A recente alta na inflação húngara em agosto, impulsionada por combustíveis e câmbio, adiciona complexidade ao cenário de cortes de juros. Apesar do desafio, o ING ainda prevê continuidade na política monetária, mas o cenário se torna mais intrincado para o Banco Central.

Peter Virovacz, do ING, espera uma recuperação na produção industrial húngara em julho, o que ajudaria a evitar uma queda no PIB do terceiro trimestre, apesar dos ventos contrários de agosto relacionados a problemas energéticos causados pela onda de calor. A inflação de agosto deve subir devido a preços mais altos de combustíveis e um Forint mais fraco, com uma alta mensal de 0,2% elevando a inflação geral, embora o ING ainda antecipe cortes contínuos nas taxas de juros, apesar de um cenário mais complexo.

Recuperação industrial e aumento da inflação

“Após um desempenho decepcionante em junho, esperamos uma recuperação na produção industrial na divulgação de segunda-feira, o que está alinhado com o padrão de desempenho mensal que emergiu recentemente.”

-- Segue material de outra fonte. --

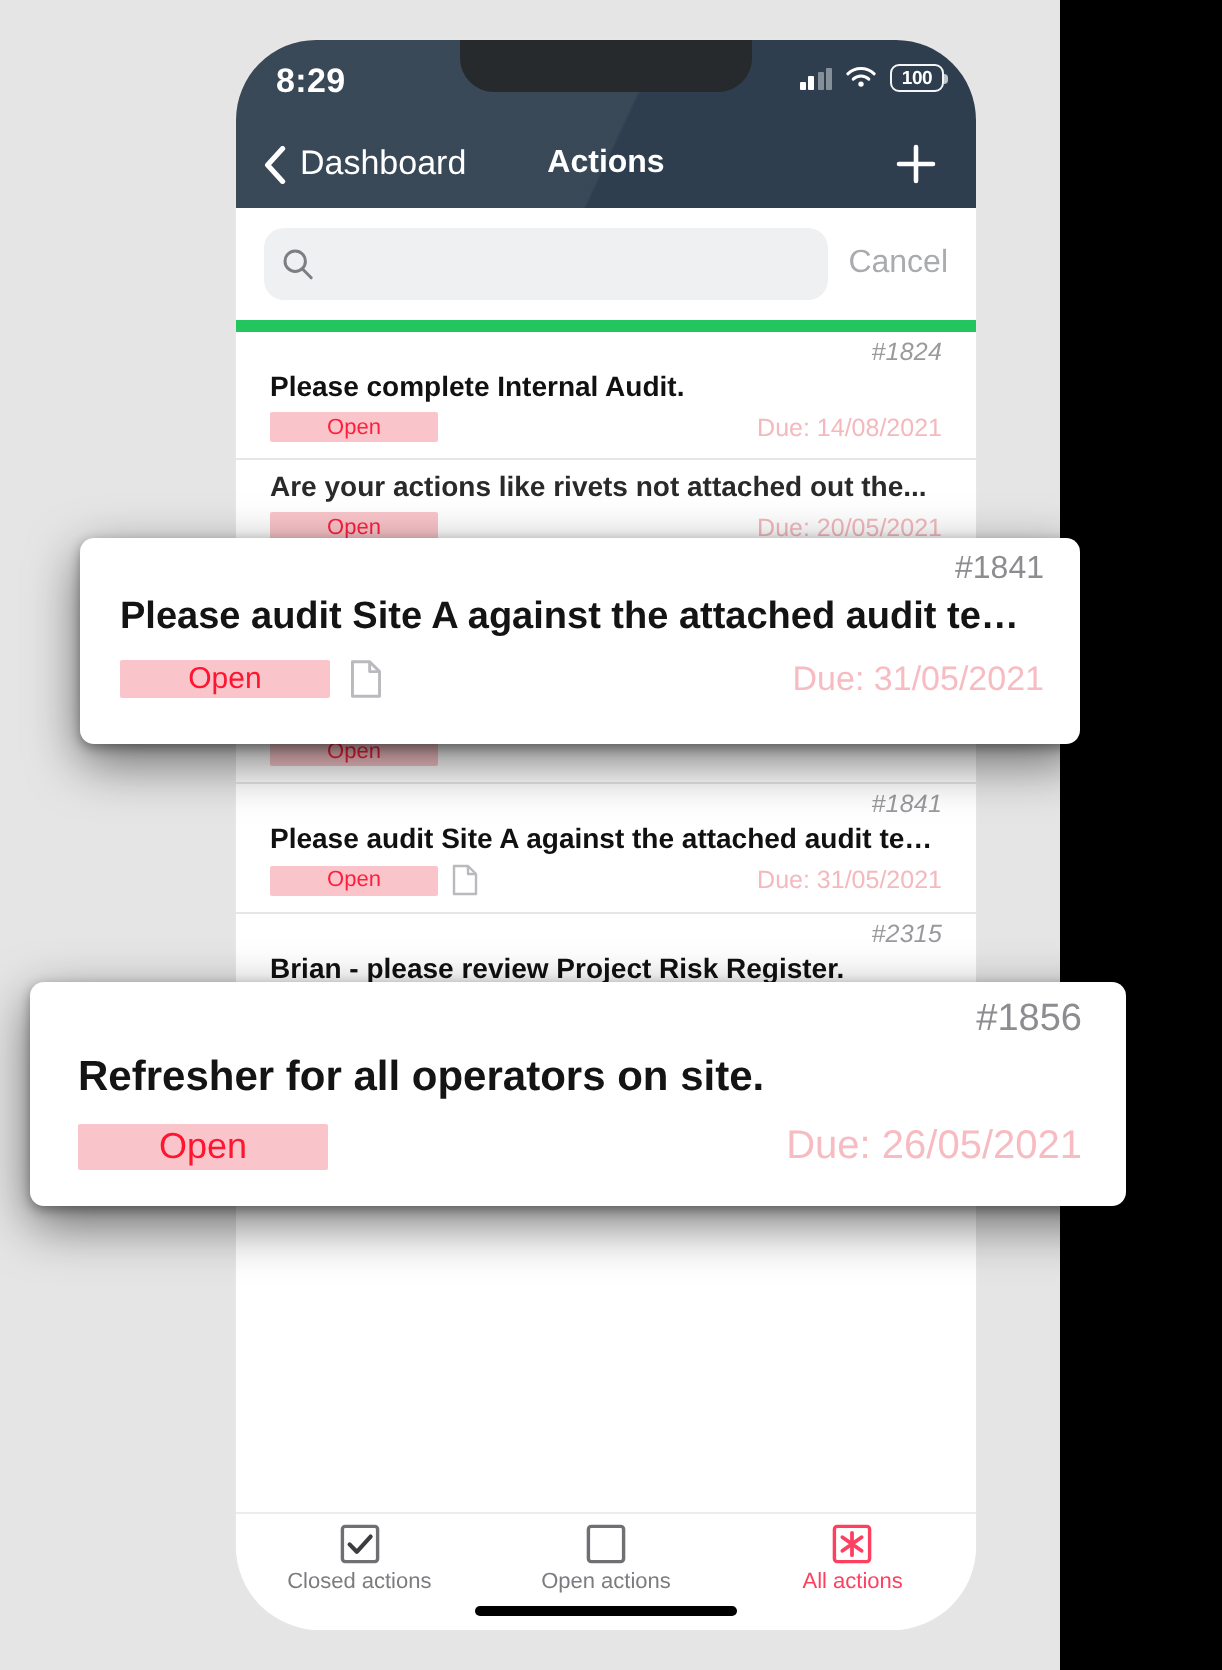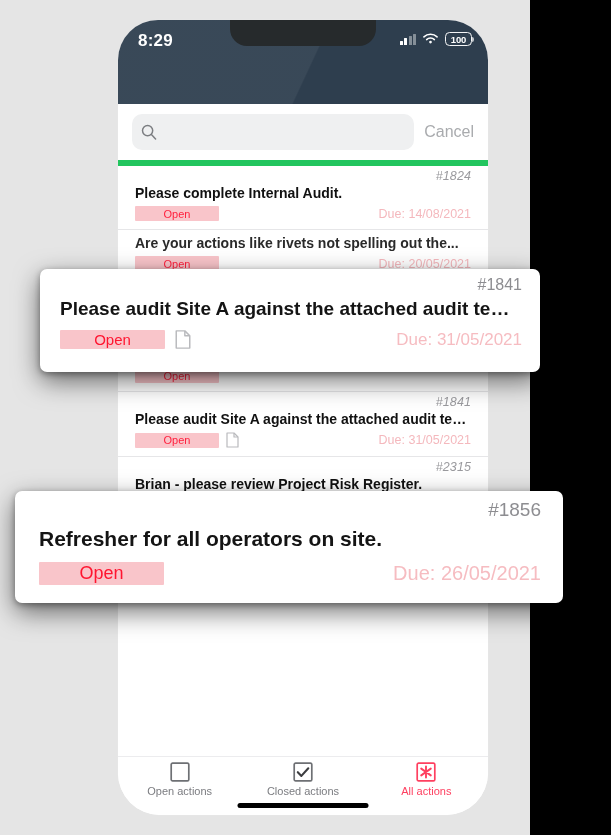--- a/index.html
+++ b/index.html
@@ -194,6 +194,20 @@
       </div>
     </div>
 
+    <div class="navbar">
+      <div class="nav-back">
+        <svg width="11" height="19" viewBox="0 0 11 19">
+          <path d="M9.3 1.3L1.8 9.5l7.5 8.2" stroke="#fff" stroke-width="2.6" fill="none" stroke-linecap="round" stroke-linejoin="round"></path>
+        </svg>
+        <span>Dashboard</span>
+      </div>
+      <div class="nav-title">Actions</div>
+      <div class="nav-plus">
+        <svg width="28" height="28" viewBox="0 0 28 28">
+          <path d="M14 5.5v17M5.5 14h17" stroke="#fff" stroke-width="2.3" stroke-linecap="round"></path>
+        </svg>
+      </div>
+    </div>
 
     <div class="searchrow">
       <div class="searchfield">

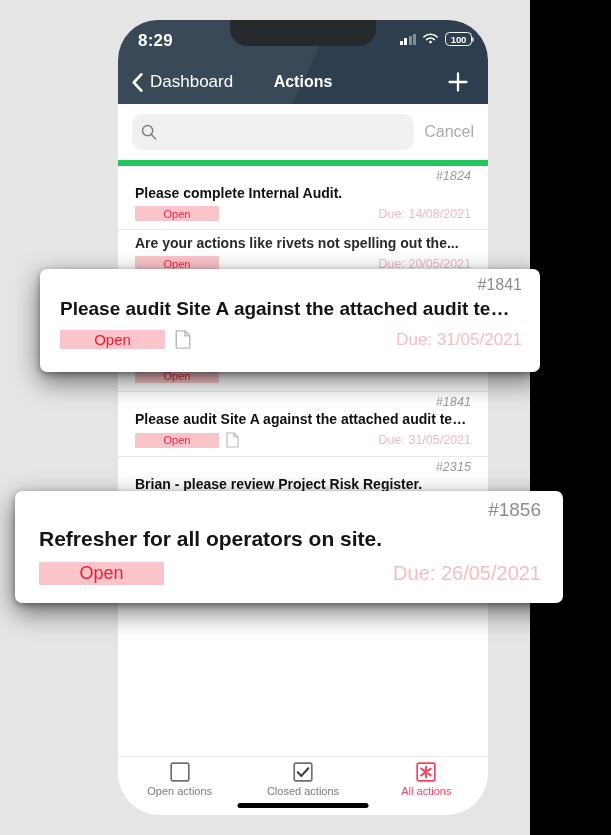--- a/index.html
+++ b/index.html
@@ -232,7 +232,7 @@
       </div>
 
       <div class="row">
-        <div class="row-title clipped">Are your actions like rivets not spelling out the...</div>
+        <div class="row-title clipped">Are your actions like rivets not attached out the...</div>
         <div class="row-foot">
           <div class="badge">Open</div>
           <div class="row-due">Due: 20/05/2021</div>

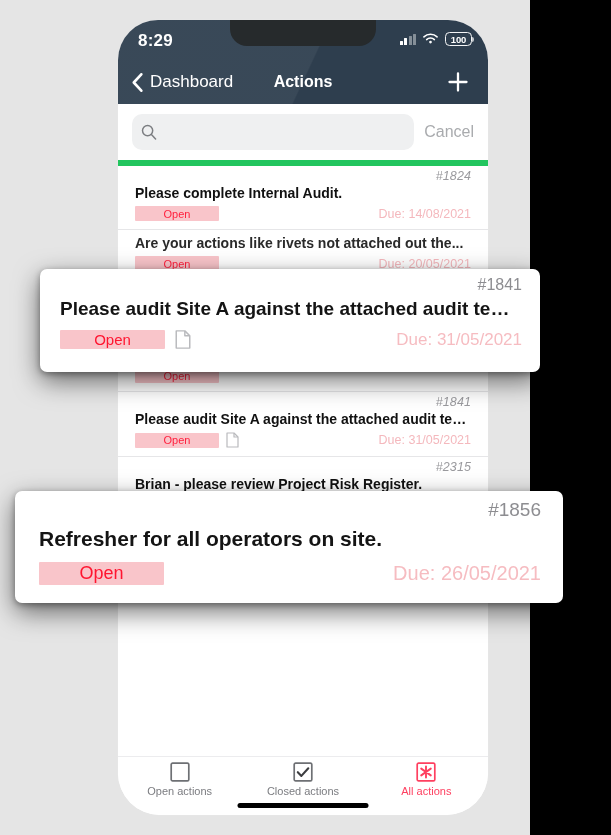--- a/index.html
+++ b/index.html
@@ -282,16 +282,16 @@
       <div class="tab">
         <svg width="20" height="20" viewBox="0 0 20 20">
           <rect x="1.2" y="1.2" width="17.6" height="17.6" rx="1.4" fill="none" stroke="#6e7074" stroke-width="1.7"></rect>
-        </svg>
-        <div class="tlabel">Open actions</div>
+          <path d="M4.8 10.2l3.6 3.7 6.9-7.6" fill="none" stroke="#3c3d40" stroke-width="2.1" stroke-linecap="round" stroke-linejoin="round"></path>
+        </svg>
+        <div class="tlabel">Closed actions</div>
       </div>
 
       <div class="tab">
         <svg width="20" height="20" viewBox="0 0 20 20">
           <rect x="1.2" y="1.2" width="17.6" height="17.6" rx="1.4" fill="none" stroke="#6e7074" stroke-width="1.7"></rect>
-          <path d="M4.8 10.2l3.6 3.7 6.9-7.6" fill="none" stroke="#3c3d40" stroke-width="2.1" stroke-linecap="round" stroke-linejoin="round"></path>
-        </svg>
-        <div class="tlabel">Closed actions</div>
+        </svg>
+        <div class="tlabel">Open actions</div>
       </div>
 
       <div class="tab active">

“Um bom início para o terceiro trimestre será crucial para evitar uma queda trimestral do PIB, pois a onda de calor e a crise energética relacionada definitivamente trarão uma queda significativa nos volumes de produção industrial em agosto devido à redução voluntária da produção.”

“Terça-feira traz a divulgação da inflação de agosto.”

“Estimamos que os preços dos combustíveis adicionarão aproximadamente 0,10-0,15 p.p. à taxa de inflação mensal em agosto.”

“No entanto, alguns fatores sazonais contrabalançarão isso, com uma leitura esperada de 0,2% de inflação mensal elevando o índice geral após meses de desinflação.”

“Em nossa opinião, o próprio índice de 1,4% não fará com que o Conselho Monetário pare de cortar as taxas de juros.”

“Ainda assim, o aumento dos rendimentos, os preços mais altos da energia e um HUF mais fraco tornam o quadro mais complexo.”